Leaving out each picture, transcribe the lines of the listing below exactly from the first through the line that contains "- All StreamNet cooperators will perform".

☆ ☆ ☆ ☆ ☆

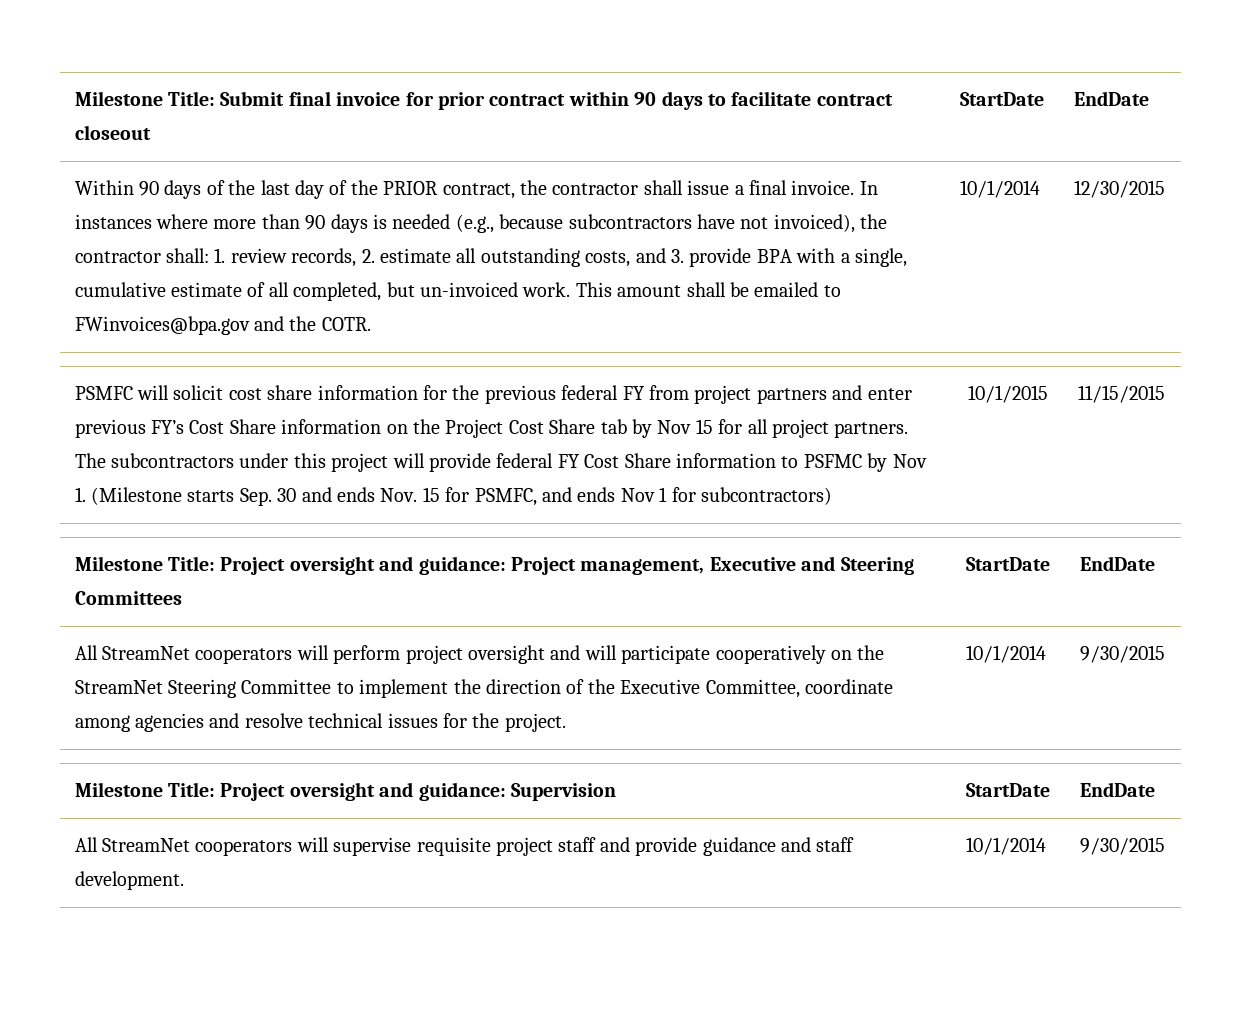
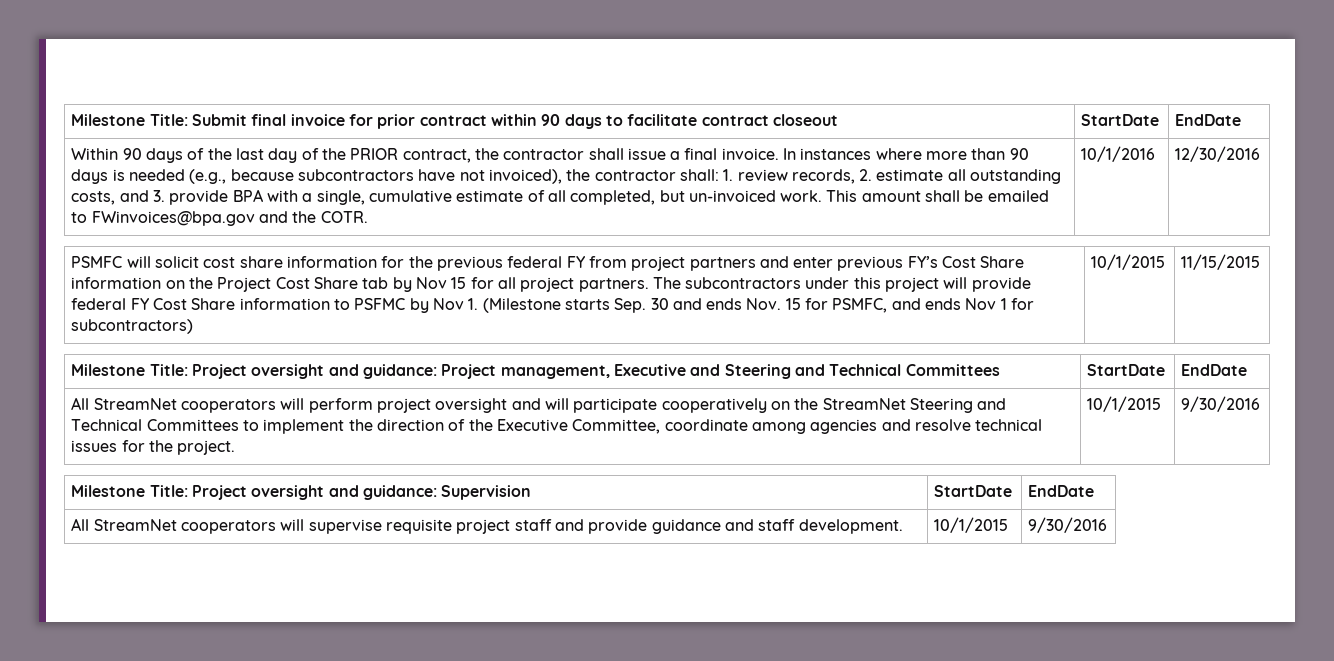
- 10/1/2014 | 12/30/2015
+ 10/1/2016 | 12/30/2016
- Milestone Title: Project oversight and guidance: Project management, Executive and Steering Committees | StartDate | EndDate
+ Milestone Title: Project oversight and guidance: Project management, Executive and Steering and Technical Committees | StartDate | EndDate
- All StreamNet cooperators will perform project oversight and will participate cooperatively on the StreamNet Steering Committee to implement the direction of the Executive Committee, coordinate among agencies and resolve technical issues for the project. | 10/1/2014 | 9/30/2015
+ All StreamNet cooperators will perform project oversight and will participate cooperatively on the StreamNet Steering and Technical Committees to implement the direction of the Executive Committee, coordinate among agencies and resolve technical issues for the project. | 10/1/2015 | 9/30/2016
- All StreamNet cooperators will supervise requisite project staff and provide guidance and staff development. | 10/1/2014 | 9/30/2015
+ All StreamNet cooperators will supervise requisite project staff and provide guidance and staff development. | 10/1/2015 | 9/30/2016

☆ ☆ ☆ ☆ ☆

- _Answer area_:
- 10/1/2014 | 12/30/2015
+ 10/1/2016 | 12/30/2016
- Milestone Title: Project oversight and guidance: Project management, Executive and Steering Committees | StartDate | EndDate
+ Milestone Title: Project oversight and guidance: Project management, Executive and Steering and Technical Committees | StartDate | EndDate
- All StreamNet cooperators will perform project oversight and will participate cooperatively on the StreamNet Steering Committee to implement the direction of the Executive Committee, coordinate among agencies and resolve technical issues for the project. | 10/1/2014 | 9/30/2015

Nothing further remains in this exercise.